Data listing ▸
______________________________

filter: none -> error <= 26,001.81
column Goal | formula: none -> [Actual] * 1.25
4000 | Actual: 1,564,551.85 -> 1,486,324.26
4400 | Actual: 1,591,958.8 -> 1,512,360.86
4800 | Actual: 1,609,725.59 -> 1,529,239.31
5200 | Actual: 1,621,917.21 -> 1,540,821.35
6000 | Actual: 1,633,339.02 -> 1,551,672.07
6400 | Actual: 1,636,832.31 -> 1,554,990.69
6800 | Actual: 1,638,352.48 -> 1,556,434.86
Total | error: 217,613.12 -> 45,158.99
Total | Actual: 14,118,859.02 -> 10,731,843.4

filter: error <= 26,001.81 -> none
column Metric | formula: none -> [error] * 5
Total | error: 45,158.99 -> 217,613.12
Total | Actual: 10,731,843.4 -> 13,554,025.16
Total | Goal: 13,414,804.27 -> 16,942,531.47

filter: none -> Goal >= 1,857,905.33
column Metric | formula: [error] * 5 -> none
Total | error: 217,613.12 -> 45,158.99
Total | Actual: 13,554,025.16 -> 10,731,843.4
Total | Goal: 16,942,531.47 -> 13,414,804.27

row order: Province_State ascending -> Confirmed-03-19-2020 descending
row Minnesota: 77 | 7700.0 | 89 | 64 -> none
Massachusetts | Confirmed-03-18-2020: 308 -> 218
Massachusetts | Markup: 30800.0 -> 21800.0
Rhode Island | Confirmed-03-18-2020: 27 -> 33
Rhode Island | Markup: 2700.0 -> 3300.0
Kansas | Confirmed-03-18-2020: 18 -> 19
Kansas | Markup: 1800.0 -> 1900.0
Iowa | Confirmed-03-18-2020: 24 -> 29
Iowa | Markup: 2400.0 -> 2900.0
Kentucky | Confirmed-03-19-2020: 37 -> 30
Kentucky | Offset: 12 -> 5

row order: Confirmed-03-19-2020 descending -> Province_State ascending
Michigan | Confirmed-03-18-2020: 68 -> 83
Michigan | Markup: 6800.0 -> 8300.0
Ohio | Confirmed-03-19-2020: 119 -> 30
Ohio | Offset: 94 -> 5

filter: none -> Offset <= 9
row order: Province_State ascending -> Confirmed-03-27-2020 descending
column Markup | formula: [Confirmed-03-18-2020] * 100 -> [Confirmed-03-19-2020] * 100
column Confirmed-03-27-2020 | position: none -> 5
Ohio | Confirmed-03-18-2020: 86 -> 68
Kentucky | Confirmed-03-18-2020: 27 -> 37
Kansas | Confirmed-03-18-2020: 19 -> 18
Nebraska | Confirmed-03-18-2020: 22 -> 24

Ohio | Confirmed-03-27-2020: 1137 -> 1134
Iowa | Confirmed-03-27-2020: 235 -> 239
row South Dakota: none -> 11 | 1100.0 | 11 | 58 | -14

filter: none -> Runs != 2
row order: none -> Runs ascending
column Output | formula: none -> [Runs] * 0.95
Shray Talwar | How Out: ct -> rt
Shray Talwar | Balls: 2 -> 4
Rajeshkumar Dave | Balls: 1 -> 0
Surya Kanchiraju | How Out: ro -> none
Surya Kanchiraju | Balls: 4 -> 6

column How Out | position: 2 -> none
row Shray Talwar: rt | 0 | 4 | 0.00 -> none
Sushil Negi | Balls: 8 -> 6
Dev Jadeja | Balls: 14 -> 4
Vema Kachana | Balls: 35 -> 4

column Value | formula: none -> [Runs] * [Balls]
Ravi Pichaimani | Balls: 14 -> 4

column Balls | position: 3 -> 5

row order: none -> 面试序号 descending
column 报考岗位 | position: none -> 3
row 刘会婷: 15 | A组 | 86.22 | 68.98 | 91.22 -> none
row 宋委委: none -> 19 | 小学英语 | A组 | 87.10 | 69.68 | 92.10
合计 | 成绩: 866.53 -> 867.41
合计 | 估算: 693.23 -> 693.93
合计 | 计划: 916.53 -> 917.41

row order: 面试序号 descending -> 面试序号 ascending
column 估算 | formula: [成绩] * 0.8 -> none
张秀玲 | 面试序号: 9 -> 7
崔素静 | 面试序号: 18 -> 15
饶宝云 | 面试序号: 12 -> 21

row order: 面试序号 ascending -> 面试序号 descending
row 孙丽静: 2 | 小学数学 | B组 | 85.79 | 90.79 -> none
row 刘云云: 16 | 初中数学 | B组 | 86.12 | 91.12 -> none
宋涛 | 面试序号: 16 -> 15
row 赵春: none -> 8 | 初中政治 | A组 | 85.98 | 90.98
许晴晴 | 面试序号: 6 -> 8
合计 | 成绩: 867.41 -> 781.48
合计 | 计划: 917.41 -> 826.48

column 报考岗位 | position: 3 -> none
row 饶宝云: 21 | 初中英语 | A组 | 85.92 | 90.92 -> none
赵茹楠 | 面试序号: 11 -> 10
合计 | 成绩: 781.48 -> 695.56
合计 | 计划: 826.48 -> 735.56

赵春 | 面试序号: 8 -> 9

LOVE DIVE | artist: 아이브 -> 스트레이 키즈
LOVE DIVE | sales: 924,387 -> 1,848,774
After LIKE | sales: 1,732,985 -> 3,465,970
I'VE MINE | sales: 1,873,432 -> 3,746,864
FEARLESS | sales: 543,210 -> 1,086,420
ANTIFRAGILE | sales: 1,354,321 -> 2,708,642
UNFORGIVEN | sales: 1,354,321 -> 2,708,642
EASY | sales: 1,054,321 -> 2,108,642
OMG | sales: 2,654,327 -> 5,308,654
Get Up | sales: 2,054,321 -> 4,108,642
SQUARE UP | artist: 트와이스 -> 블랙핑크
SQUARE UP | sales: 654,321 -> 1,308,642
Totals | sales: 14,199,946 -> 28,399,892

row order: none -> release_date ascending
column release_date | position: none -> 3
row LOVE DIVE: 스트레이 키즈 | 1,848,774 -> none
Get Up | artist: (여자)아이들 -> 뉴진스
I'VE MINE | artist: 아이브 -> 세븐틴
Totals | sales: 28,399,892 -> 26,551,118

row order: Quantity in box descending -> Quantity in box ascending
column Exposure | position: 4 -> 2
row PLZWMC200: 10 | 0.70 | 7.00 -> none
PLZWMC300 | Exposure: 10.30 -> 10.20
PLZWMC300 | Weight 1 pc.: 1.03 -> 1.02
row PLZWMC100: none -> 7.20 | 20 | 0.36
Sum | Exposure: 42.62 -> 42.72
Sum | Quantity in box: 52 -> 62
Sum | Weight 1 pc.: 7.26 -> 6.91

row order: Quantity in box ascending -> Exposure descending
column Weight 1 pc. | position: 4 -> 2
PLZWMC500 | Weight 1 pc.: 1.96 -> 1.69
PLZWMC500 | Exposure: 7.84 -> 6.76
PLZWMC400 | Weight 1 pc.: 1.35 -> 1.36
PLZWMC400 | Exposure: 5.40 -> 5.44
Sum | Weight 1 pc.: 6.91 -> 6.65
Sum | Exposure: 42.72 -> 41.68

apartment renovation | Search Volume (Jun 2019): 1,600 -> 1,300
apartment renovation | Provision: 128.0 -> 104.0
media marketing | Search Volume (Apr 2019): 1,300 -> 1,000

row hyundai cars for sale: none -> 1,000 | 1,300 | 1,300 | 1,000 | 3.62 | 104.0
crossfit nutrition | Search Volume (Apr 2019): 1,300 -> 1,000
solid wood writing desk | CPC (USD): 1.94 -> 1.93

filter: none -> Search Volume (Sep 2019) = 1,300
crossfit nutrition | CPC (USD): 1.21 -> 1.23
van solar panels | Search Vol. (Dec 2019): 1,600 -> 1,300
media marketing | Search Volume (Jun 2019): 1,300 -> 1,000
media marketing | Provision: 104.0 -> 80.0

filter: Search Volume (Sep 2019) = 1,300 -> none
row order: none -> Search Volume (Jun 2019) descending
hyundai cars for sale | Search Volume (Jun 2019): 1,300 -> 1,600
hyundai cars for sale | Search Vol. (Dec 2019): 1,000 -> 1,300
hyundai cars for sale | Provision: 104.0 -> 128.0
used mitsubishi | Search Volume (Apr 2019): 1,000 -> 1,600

______________________________

Required work ▸ In the entries above, the lines between the one holding "SQUARE UP | artist: 트와이스 -> 블랙핑크" and the one holding "PLZWMC300 | Weight 1 pc.: 1.03 -> 1.02", inclusive, are to be printed exactly as written, and those alone.

Response to the task ▸
SQUARE UP | artist: 트와이스 -> 블랙핑크
SQUARE UP | sales: 654,321 -> 1,308,642
Totals | sales: 14,199,946 -> 28,399,892

row order: none -> release_date ascending
column release_date | position: none -> 3
row LOVE DIVE: 스트레이 키즈 | 1,848,774 -> none
Get Up | artist: (여자)아이들 -> 뉴진스
I'VE MINE | artist: 아이브 -> 세븐틴
Totals | sales: 28,399,892 -> 26,551,118

row order: Quantity in box descending -> Quantity in box ascending
column Exposure | position: 4 -> 2
row PLZWMC200: 10 | 0.70 | 7.00 -> none
PLZWMC300 | Exposure: 10.30 -> 10.20
PLZWMC300 | Weight 1 pc.: 1.03 -> 1.02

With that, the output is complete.